Amy Klobuchar and Elizabeth Warren want generative AI investigated before it kills journalism

Lawmakers on Capitol Hill are once again raising antitrust concerns about Big Tech. This time, the heat is on new generative artificial intelligence features that summarize or use creators’ work—sometimes verbatim—to answer questions.

Led by Amy Klobuchar of Minnesota, eight Democratic senators sent a letter to the Federal Trade Commission (FTC) and the Department of Justice (DOJ) calling for an investigation into whether the design of recent generative AI features released by already dominant tech platforms violate antitrust laws by using news publishers’ and other creators’ content without proper compensation.
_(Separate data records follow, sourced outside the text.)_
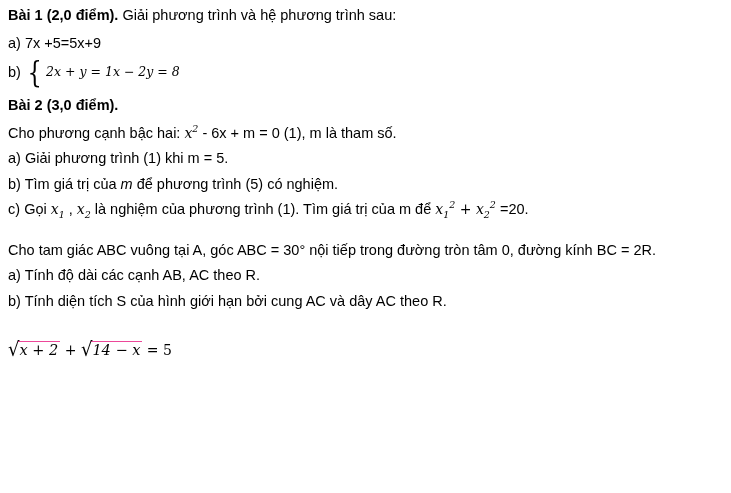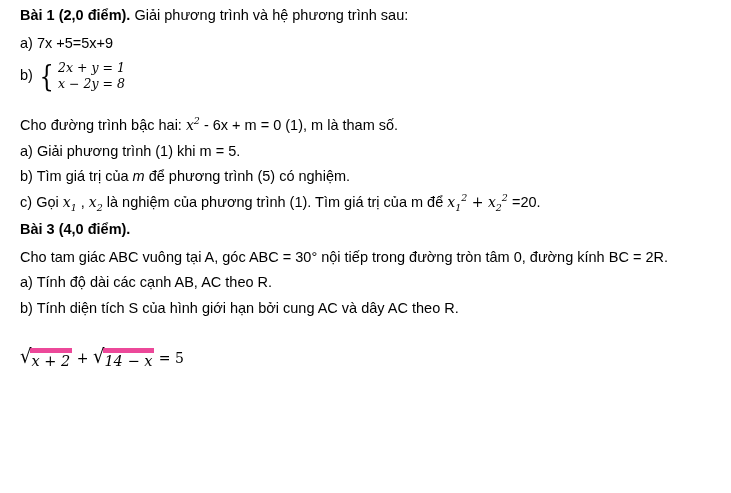--- a/index.html
+++ b/index.html
@@ -24,7 +24,7 @@
   }
   .line {
     line-height: 1.0;
-    margin: 0 0 0 12px;
+    margin: 0 0 0 0;
     white-space: nowrap;
   }
   .gap-1 { height: 13px; }

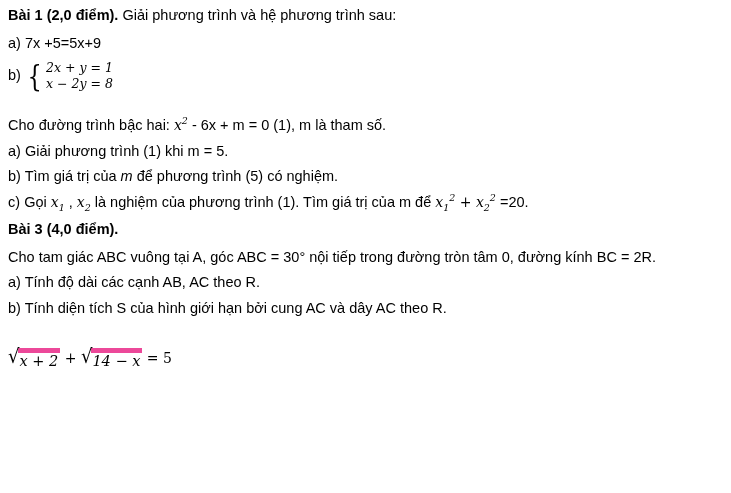--- a/index.html
+++ b/index.html
@@ -76,7 +76,7 @@
   }
   .sys-rows {
     display: inline-flex;
-    flex-direction: column;
+    flex-direction: row;
     font-family: "DejaVu Serif", serif;
     font-style: italic;
     font-size: 12.5px;

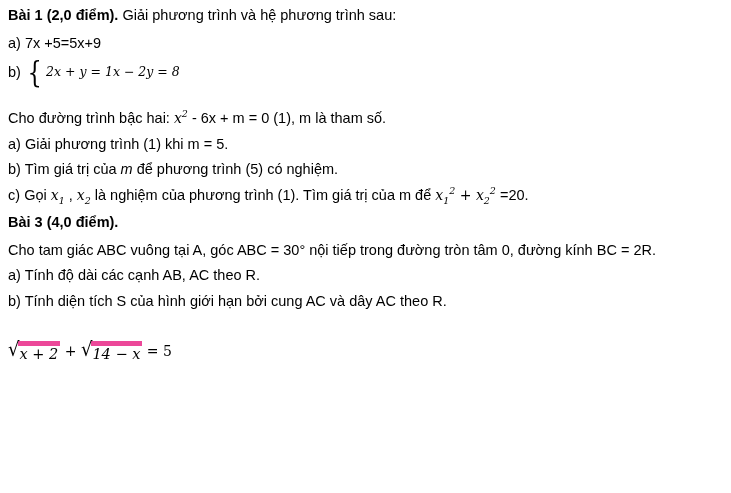--- a/index.html
+++ b/index.html
@@ -141,6 +141,9 @@
 
   <div class="gap-1"></div>
 
+  <div class="line">
+    <span class="bold">Bài 2 (3,0 điểm).</span>
+  </div>
 
   <div class="gap-1"></div>
 

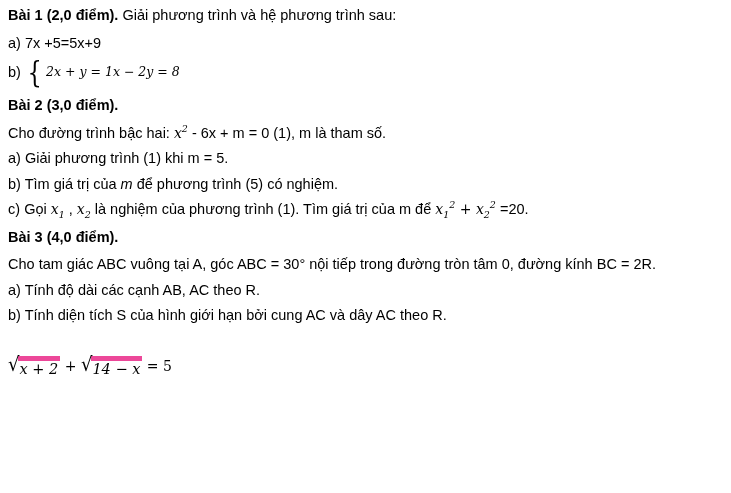--- a/index.html
+++ b/index.html
@@ -148,7 +148,7 @@
   <div class="gap-1"></div>
 
   <div class="line">
-    <span>Cho đường trình bậc hai: </span><span class="math">x</span><sup class="exp">2</sup><span> - 6x + m = 0 (1), m là tham số.</span>
+    <span>Cho phương cạnh bậc hai: </span><span class="math">x</span><sup class="exp">2</sup><span> - 6x + m = 0 (1), m là tham số.</span>
   </div>
 
   <div class="gap-2"></div>

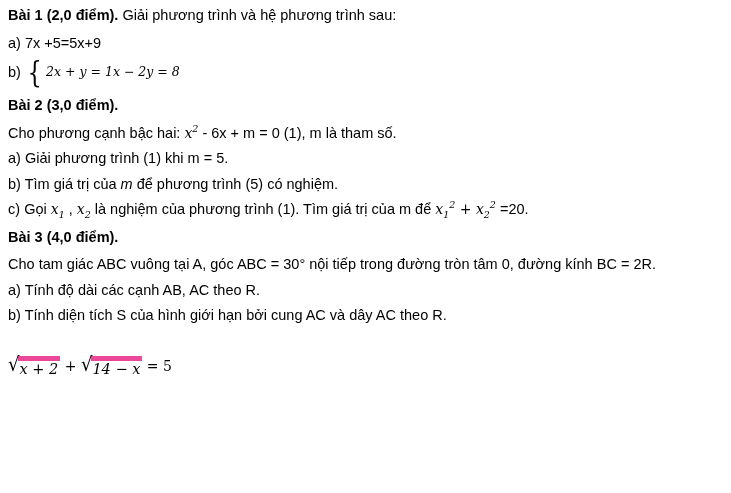--- a/index.html
+++ b/index.html
@@ -174,9 +174,6 @@
 
   <div class="gap-1"></div>
 
-  <div class="line">
-    <span class="bold">Bài 3 (4,0 điểm).</span>
-  </div>
 
   <div class="gap-1"></div>
 

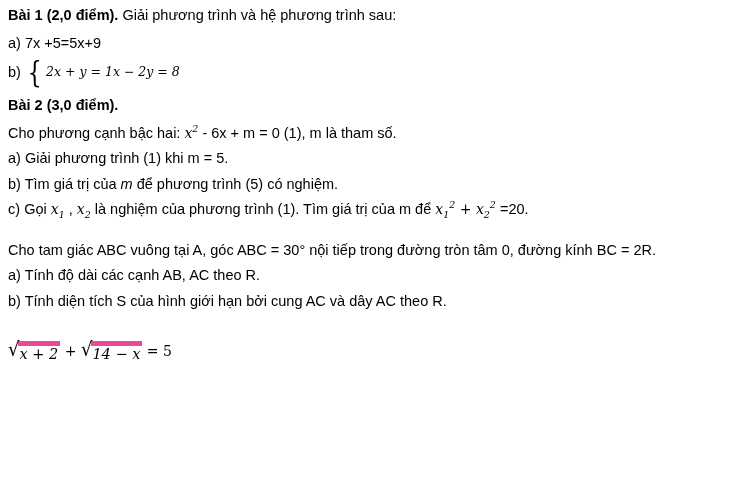--- a/index.html
+++ b/index.html
@@ -105,7 +105,7 @@
     margin-right: -1px;
   }
   .sqrt-body {
-    border-top: 5px solid #ec4899;
+    border-top: 1px solid #ec4899;
     padding: 1px 2px 0 1px;
     line-height: 1.05;
   }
According to the senators, these new AI features have “significant competitive consequences” for the online content marketplace, as they are misappropriating content from journalists and other content creators. This may lead to “less local news reporting and credible sources of information, along with lower levels of competition, investment, and innovation in the digital marketplace.”

The letter was also signed by Richard Blumenthal of Connecticut, Mazie Hirono of Hawaii, Richard Durbin and Tammy Duckworth of Illinois, Sheldon Whitehouse of Rhode Island, Elizabeth Warren of Massachusetts, and Tina Smith of Minnesota.

The FTC and the DOJ declined to comment. Meta and Google did not immediately respond to requests for comment.

Currently, new generative AI features on platforms including Google provide an AI-generated answer to a user’s query by pulling and summarizing content from publishers. This practice allows the platform to retain users on its own site, profiting from advertising and data collection while reducing the traffic directed to publishers’ websites. Critics say such behavior undermines the traditional business model of digital journalism, which relies heavily on referral traffic from platforms like Google.

Pressure on publishers to opt in

The only way for publishers to avoid having their content summarized by these AI features is to opt out of search indexing entirely—a move the letter said would cause a “materially significant drop” in referral traffic. The senators argue that this arrangement leaves publishers with little choice but to compete against themselves, with no viable way to earn revenue from the AI-generated content that originates from their own material.

“In short, these tools may pit content creators against themselves without any recourse to profit from AI-generated content that was composed using their original content,” the letter reads.

Let’s make a deal

The letter comes at a time when various news and content publishers are partnering with artificial intelligence companies such as OpenAI and Perplexity. While some sites, including News Corp and Reddit, have struck deals to license their content to these AI platforms, others, namely the New York Times, have taken legal action against OpenAI for using their articles without permission to train large language models.

“These platforms have long employed strategies to profit off users’ engagement with third-party content without fairly compensating the creators of that content,” the letter reads. “We are concerned about the potentially devastating impact of some new generative AI features, introduced by these same dominant platforms.”